I know some of you have already skipped to the comments to show how much smarter than me you are, but if you kept reading or have just returned after leaving said comment, thanks for the chance to explain how this is a rotary engine with pistons and valves. You are correct that significantly more well-known Wankel design rotary engines are of the “flying Dorito” type that utilizes a triangular rotor that compresses and exhausts fuel and air through passages cast into the engine block. It’s the traditional arrangement where the outside of the engine is stationary and things inside spin. Solid design, but what if you turned it all inside out?
That’s more or less the concept behind this rotary engine. It is a “monosoupape,” or single valve, design that was mainly used for aircraft. After looking at the design it’s clear why it was never attempted for anything else. For the Gnome to make power, the crankshaft is fixed to the airframe while the entire crankcase, along with the cylinders, rotates. The crank pin for attaching the connecting rods is located slightly off center and creates the reciprocating motion. I needed to see it in motion to understand it. This video I found on YouTube was a great explainer of the system.
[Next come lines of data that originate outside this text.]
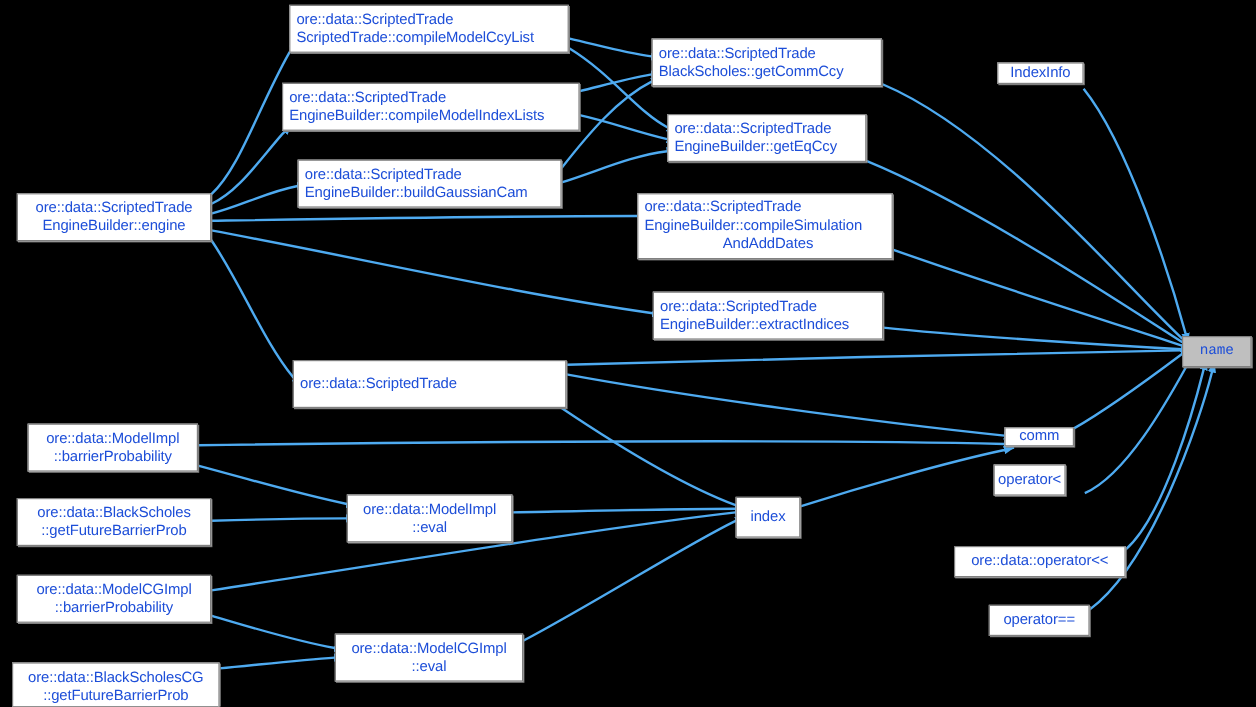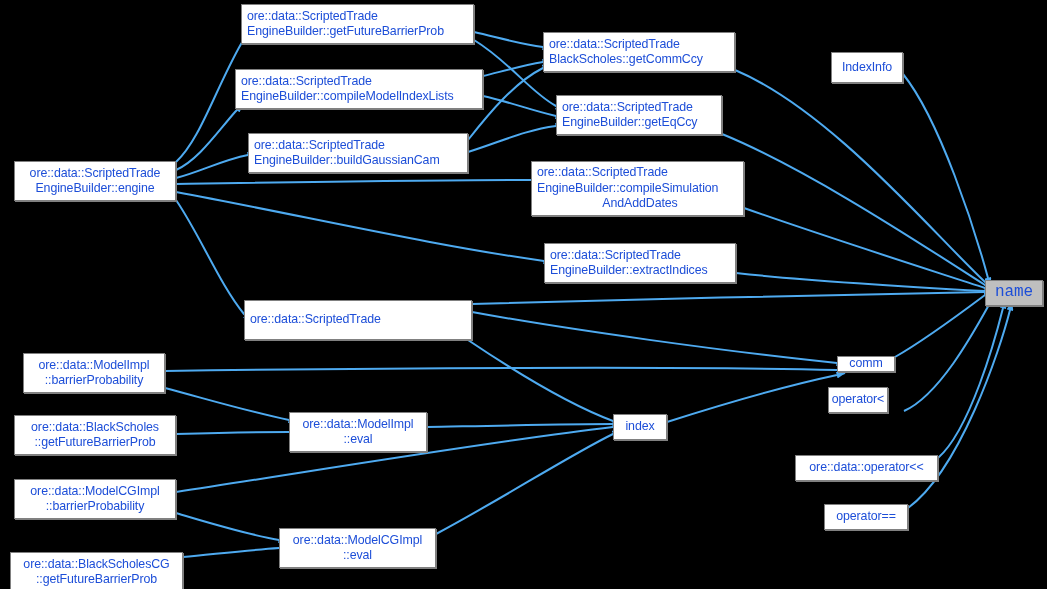--- a/index.html
+++ b/index.html
@@ -98,7 +98,7 @@
 
   <div id="nodes-layer">
       <div class="node-box align-center" style="left: 14px; top: 161px; width: 162px; height: 40px;"><span class="node-line">ore::data::ScriptedTrade</span><span class="node-line">EngineBuilder::engine</span></div>
-      <div class="node-box align-left" style="left: 241px; top: 4px; width: 233px; height: 40px;"><span class="node-line">ore::data::ScriptedTrade</span><span class="node-line">EngineBuilder::getFutureBarrierProb</span></div>
+      <div class="node-box align-left" style="left: 241px; top: 4px; width: 233px; height: 40px;"><span class="node-line">ore::data::ScriptedTrade</span><span class="node-line">ScriptedTrade::compileModelCcyList</span></div>
       <div class="node-box align-left" style="left: 235px; top: 69px; width: 248px; height: 40px;"><span class="node-line">ore::data::ScriptedTrade</span><span class="node-line">EngineBuilder::compileModelIndexLists</span></div>
       <div class="node-box align-left" style="left: 248px; top: 133px; width: 220px; height: 40px;"><span class="node-line">ore::data::ScriptedTrade</span><span class="node-line">EngineBuilder::buildGaussianCam</span></div>
       <div class="node-box align-left" style="left: 543px; top: 32px; width: 192px; height: 40px;"><span class="node-line">ore::data::ScriptedTrade</span><span class="node-line">BlackScholes::getCommCcy</span></div>

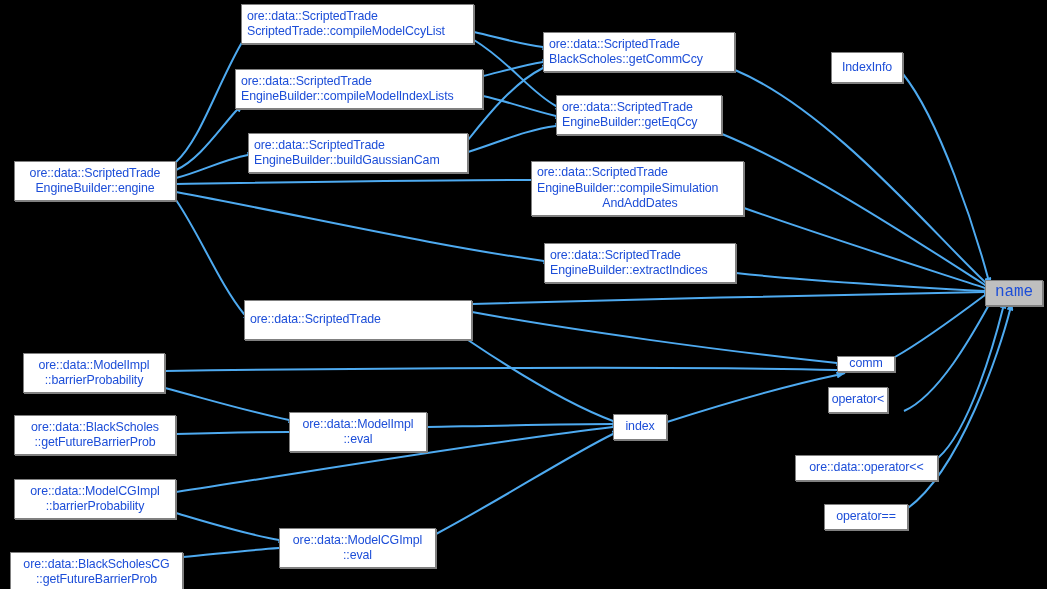--- a/index.html
+++ b/index.html
@@ -106,7 +106,7 @@
       <div class="node-box align-left" style="left: 531px; top: 161px; width: 213px; height: 55px;"><span class="node-line">ore::data::ScriptedTrade</span><span class="node-line">EngineBuilder::compileSimulation</span><span class="node-line ctr">AndAddDates</span></div>
       <div class="node-box align-left" style="left: 544px; top: 243px; width: 192px; height: 40px;"><span class="node-line">ore::data::ScriptedTrade</span><span class="node-line">EngineBuilder::extractIndices</span></div>
       <div class="node-box align-left" style="left: 244px; top: 300px; width: 228px; height: 40px;"><span class="node-line">ore::data::ScriptedTrade</span></div>
-      <div class="node-box align-center" style="left: 831px; top: 52px; width: 72px; height: 31px;"><span class="node-line">IndexInfo</span></div>
+      <div class="node-box align-center" style="left: 831px; top: 52px; width: 72px; height: 18px;"><span class="node-line">IndexInfo</span></div>
       <div class="node-box align-center" style="left: 23px; top: 353px; width: 142px; height: 40px;"><span class="node-line">ore::data::ModelImpl</span><span class="node-line">::barrierProbability</span></div>
       <div class="node-box align-center" style="left: 14px; top: 415px; width: 162px; height: 40px;"><span class="node-line">ore::data::BlackScholes</span><span class="node-line">::getFutureBarrierProb</span></div>
       <div class="node-box align-center" style="left: 14px; top: 479px; width: 162px; height: 40px;"><span class="node-line">ore::data::ModelCGImpl</span><span class="node-line">::barrierProbability</span></div>

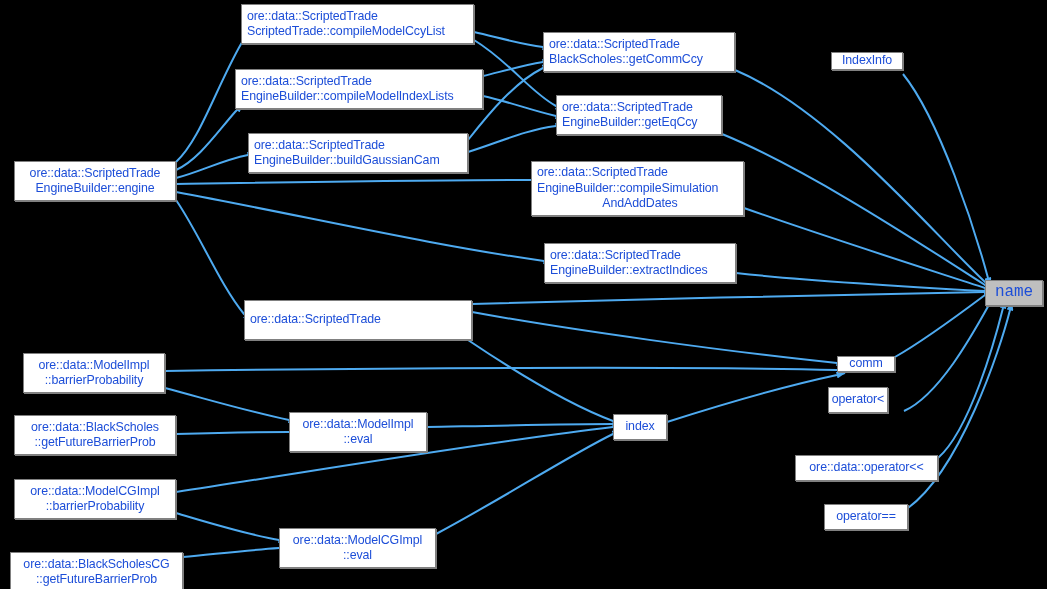--- a/index.html
+++ b/index.html
@@ -43,7 +43,7 @@
     background: #bfbfbf;
     border: 1px solid #808080;
     font-family: "Liberation Mono", monospace;
-    font-size: 16px;
+    font-size: 12px;
   }
   .node-line { display: block; }
   .node-line.ctr { align-self: center; }

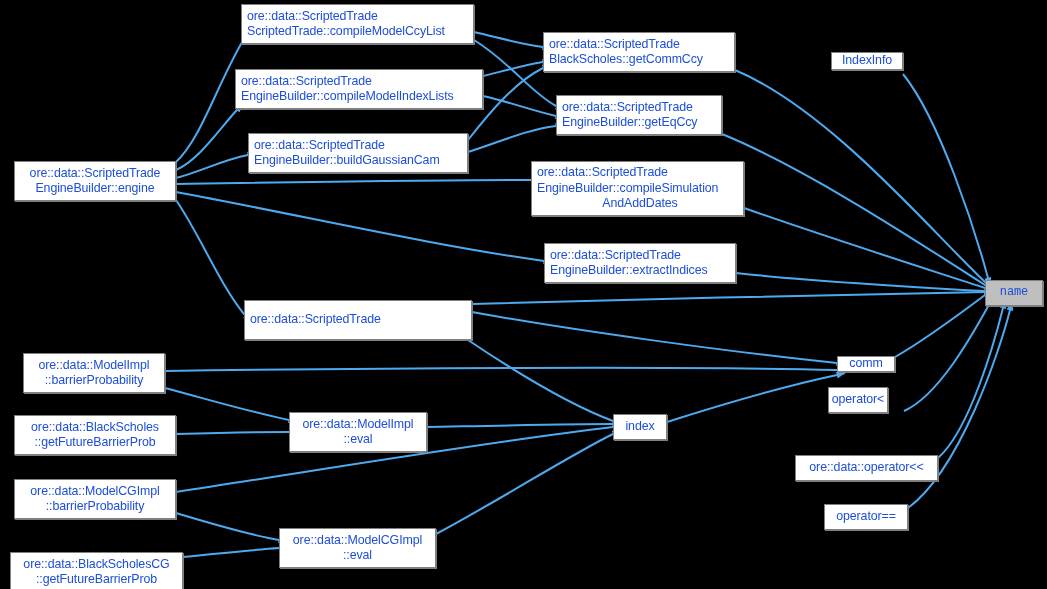--- a/index.html
+++ b/index.html
@@ -113,7 +113,7 @@
       <div class="node-box align-center" style="left: 10px; top: 541px; width: 173px; height: 40px; margin-top: 11px;"><span class="node-line">ore::data::BlackScholesCG</span><span class="node-line">::getFutureBarrierProb</span></div>
       <div class="node-box align-center" style="left: 289px; top: 412px; width: 138px; height: 40px;"><span class="node-line">ore::data::ModelImpl</span><span class="node-line">::eval</span></div>
       <div class="node-box align-center" style="left: 279px; top: 528px; width: 157px; height: 40px;"><span class="node-line">ore::data::ModelCGImpl</span><span class="node-line">::eval</span></div>
-      <div class="node-box align-center" style="left: 613px; top: 414px; width: 54px; height: 26px;"><span class="node-line">index</span></div>
+      <div class="node-box align-center" style="left: 613px; top: 414px; width: 54px; height: 34px;"><span class="node-line">index</span></div>
       <div class="node-box align-center" style="left: 837px; top: 356px; width: 58px; height: 16px;"><span class="node-line">comm</span></div>
       <div class="node-box align-center" style="left: 828px; top: 387px; width: 60px; height: 26px;"><span class="node-line">operator&lt;</span></div>
       <div class="node-box align-center" style="left: 795px; top: 455px; width: 143px; height: 26px; align-items: center;"><span class="node-line">ore::data::operator&lt;&lt;</span></div>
This means it is a reciprocating rotary engine. Yeah, weird stuff. The camshaft is also centrally located in the crankcase and still runs at 50-percent crankshaft speed but only actuates one valve per cylinder, something that even when this design was born in 1913 was either very adventurous or very curious. The single valve design works because the air and fuel enter from a port at the base of the cylinder, where a fuel nozzle sprays constantly to enrich the air as it is pulled through the hollow crankshaft and pushed into each cylinder via crankcase pressure as the whole thing rotates. Exhaust gases are pulled out through the single valve which also helps to scavenge and assist in pulling the intake charge into the cylinder.
Early designs featured attempts at speed control by throttling the amount of fuel being fed into the intake charge, but it proved largely ineffective. A similar idea attempted to alter the camshaft timing but proved too complicated. The most reliable iteration was a simple ignition cut switch that made the engines essentially an on-or-off proposition.
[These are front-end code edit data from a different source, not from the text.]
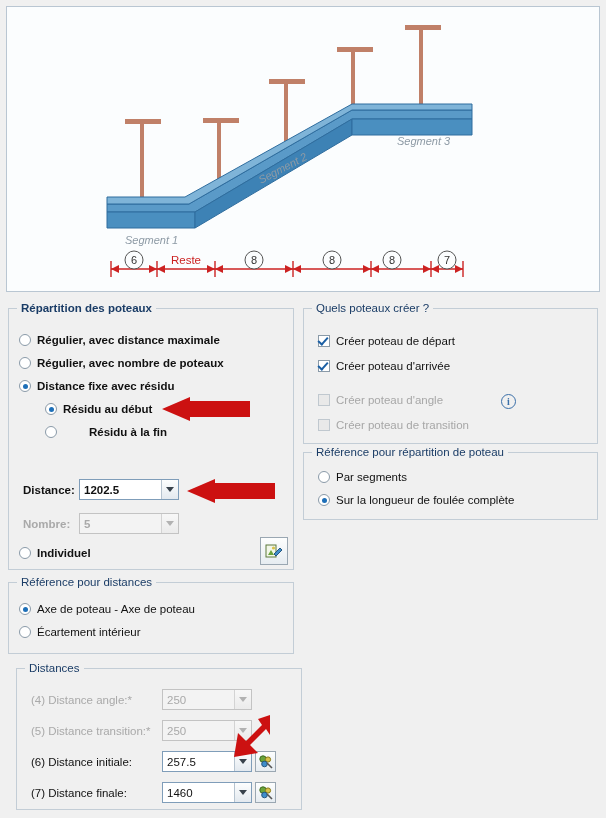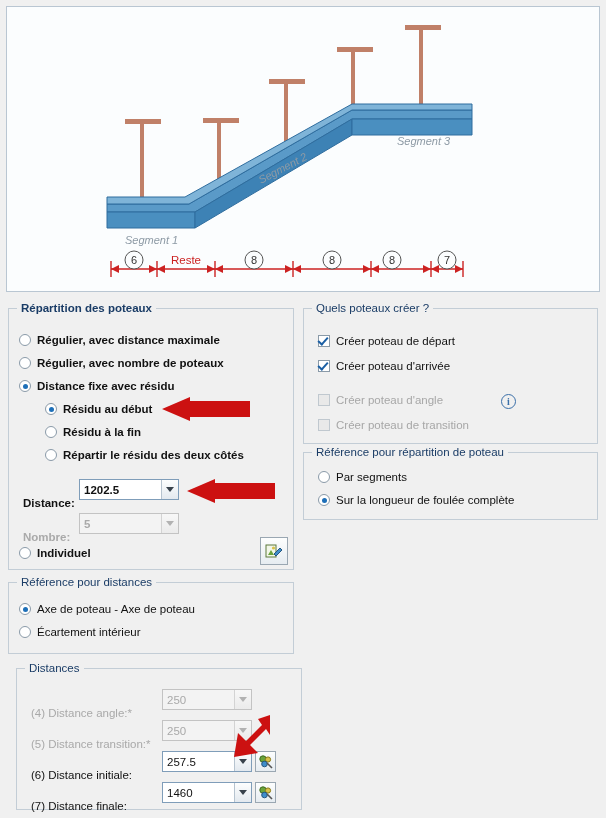--- a/index.html
+++ b/index.html
@@ -229,7 +229,7 @@
       <span class="radio on"></span>
       <span class="lbl">Résidu au début</span>
     </div>
-    <div class="row" style="left:36px; top:117px;">
+    <div class="row" style="left:36px; top:117px;gap:26px;">
       <span class="radio"></span>
       <span class="lbl">Résidu à la fin</span>
     </div>

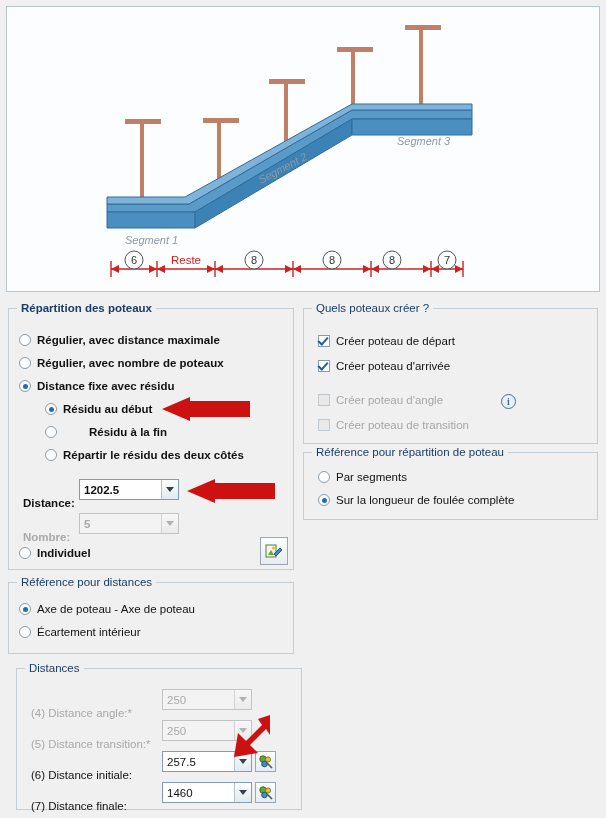--- a/index.html
+++ b/index.html
@@ -233,10 +233,6 @@
       <span class="radio"></span>
       <span class="lbl">Résidu à la fin</span>
     </div>
-    <div class="row" style="left:36px; top:140px;">
-      <span class="radio"></span>
-      <span class="lbl">Répartir le résidu des deux côtés</span>
-    </div>
 
     <div class="fieldlabel" style="left:14px; top:175px;">Distance:</div>
     <div class="combo" style="left:70px; top:170px; width:100px;">

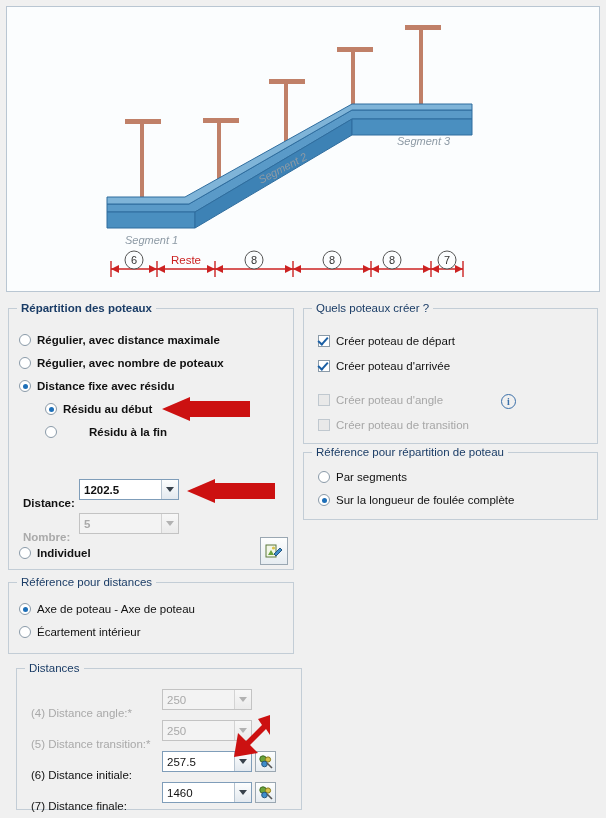--- a/index.html
+++ b/index.html
@@ -70,7 +70,7 @@
   .lbl.dis { color: #a7a7a7; }
 
   
-  .fieldlabel { position: absolute; white-space: nowrap; margin-top: 13px; }
+  .fieldlabel { position: absolute; white-space: nowrap; }
   .fieldlabel.dis { color: #a9a9a9; }
   .combo {
     position: absolute;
For all the drawbacks, the Gnome design won fans around the world. It was praised as “one of the greatest single advances in aviation” by Sir Thomas Octave Murdoch Sopwith, which is very high praise from a man whose company produced over 18,000 aircraft for the Allied forces in World War I.
The engineering and mechanical understanding required to produce an engine like this with the tools available in 1913 is amazing. This was a full five years into the mass production of the Model T Ford and most internal combustion engines were of a poppet valve design, yet it was still viable to at least attempt and refine such an interesting design. What a fascinating piece of engineering, even if it would never work if swapped into a car.
Bentley also made rotary aircraft engines, which were used in Sopwith “Camels”. Then the war ended, they figured out radial engines, and Bentley went back to making “the fastest motor lorries in Europe”
If these were four stroke engines. How was the combustion gases on the power stoke kept from igniting the fresh intake charge in the crankcase?
Some of them were two valves per cylinder, which worked well, but the one shown in this article is of the “monsoupape” variety. They did, in fact, have an intake valve, but it was internal and simply opened when the cylinder pressure dropped. So, the intake valve would open on the intake stroke, the fuel charge would enter, the pressure would increase as the piston came up on the compression stroke, closing the valve, and Bob’s your uncle (as the Brits say).
That isn’t a rotary engine (Google: Felix Wankel) it is a radial engine. Who writes this stuff???
Hi Michael. Thanks for the message. The pistonless Wankel design is just one that fits the definition of a rotary engine. The engine featured in this article fits the definition of a rotary due to the fact it has a stationary crankshaft and the entire engine case rotates. It’s uncommon compared to a Wankel but is indeed a rotary engine.